I have the AWS ID/Secret configured in the core-site.xml of all nodes.

<!-- Amazon S3 -->
<property>
    <name>fs.s3.awsAccessKeyId</name>
    <value>MY-ID</value>
</property>

<property>
    <name>fs.s3.awsSecretAccessKey</name>
    <value>MY-SECRET</value>
</property>


<!-- Amazon S3N -->
<property>
    <name>fs.s3n.awsAccessKeyId</name>
    <value>MY-ID</value>
</property>

<property>
    <name>fs.s3n.awsSecretAccessKey</name>
    <value>MY-SECRET</value>
</property>

I'm able to copy files from hdfs using the cp command without any problem.
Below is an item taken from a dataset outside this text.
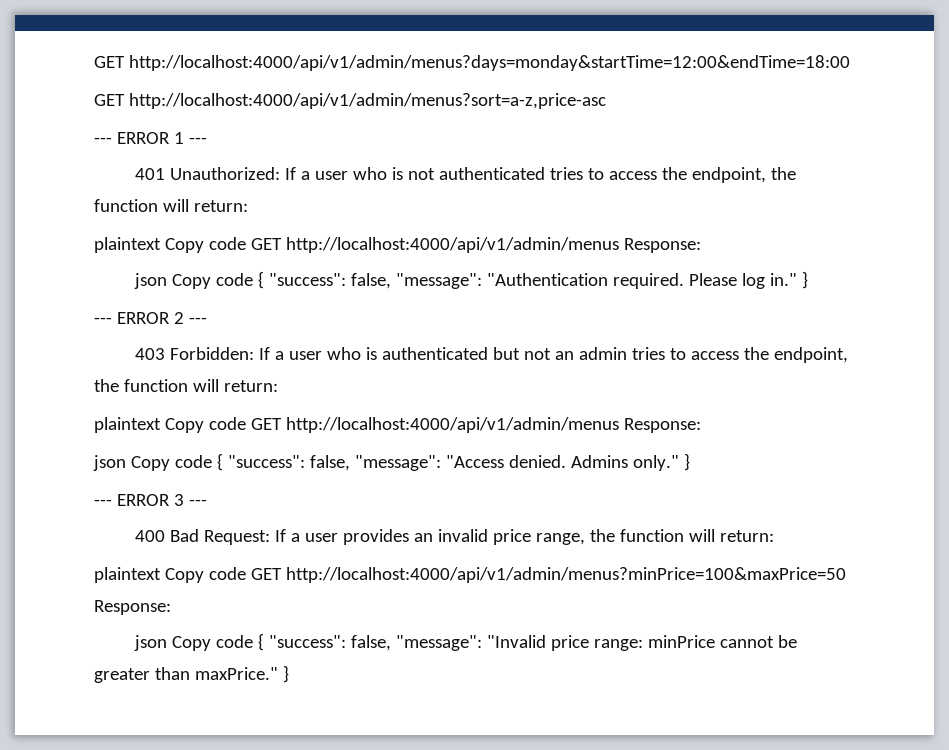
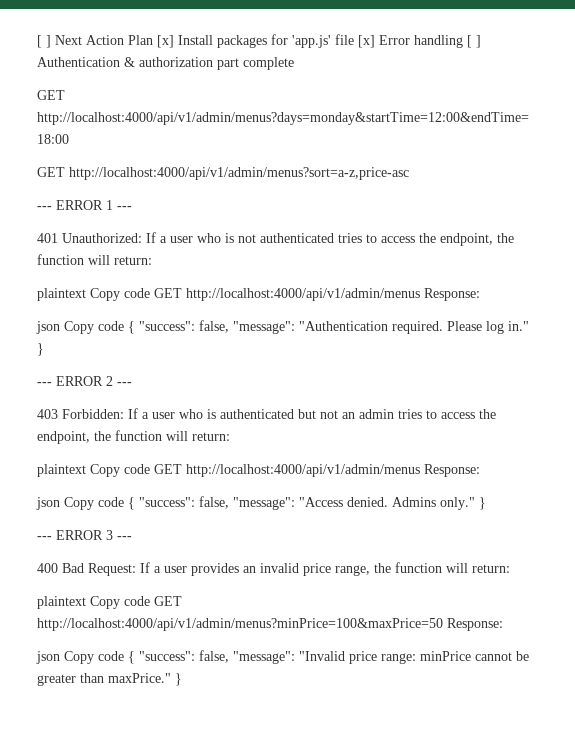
+ [ ] Next Action Plan [x] Install packages for 'app.js' file [x] Error handling [ ] Authentication & authorization part complete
The below command successfully copied the hdfs folder to S3

hadoop fs -cp hdfs://nameserv1/tmp/data/sampledata  s3n://hdfsbackup/

I know there is Amazon S3 optimized distcp (s3distcp) available, but I don't want to use it as it doesn't support update/overwrite options.

Answer 1

It looks like you are using Kerberos security, and unfortunately Map/Reduce jobs cannot access Amazon S3 currently if Kerberos is enabled. You can see more details in MAPREDUCE-4548.

They actually have a patch that should fix it but is not currently part of any Hadoop distribution, so if you have an opportunity to modify and build Hadoop from source here is what you should do:

Index: core/org/apache/hadoop/security/SecurityUtil.java
===================================================================
--- core/org/apache/hadoop/security/SecurityUtil.java   (révision 1305278)
+++ core/org/apache/hadoop/security/SecurityUtil.java   (copie de travail)
@@ -313,6 +313,9 @@
     if (authority == null || authority.isEmpty()) {
       return null;
     }
+    if (uri.getScheme().equals("s3n") || uri.getScheme().equals("s3")) {
+      return null;
+    }
     InetSocketAddress addr = NetUtils.createSocketAddr(authority, defPort);
     return buildTokenService(addr).toString();
    }

The ticket was last updated a couple days ago, so hopefully this will be officially patched soon.

An easier solution would be to just disable Kerberos, but that might not be possible in your environment.

I've seen that you might be able to do this if your bucket is named like a domain name, but I haven't tried it and even if this works this sounds like a hack.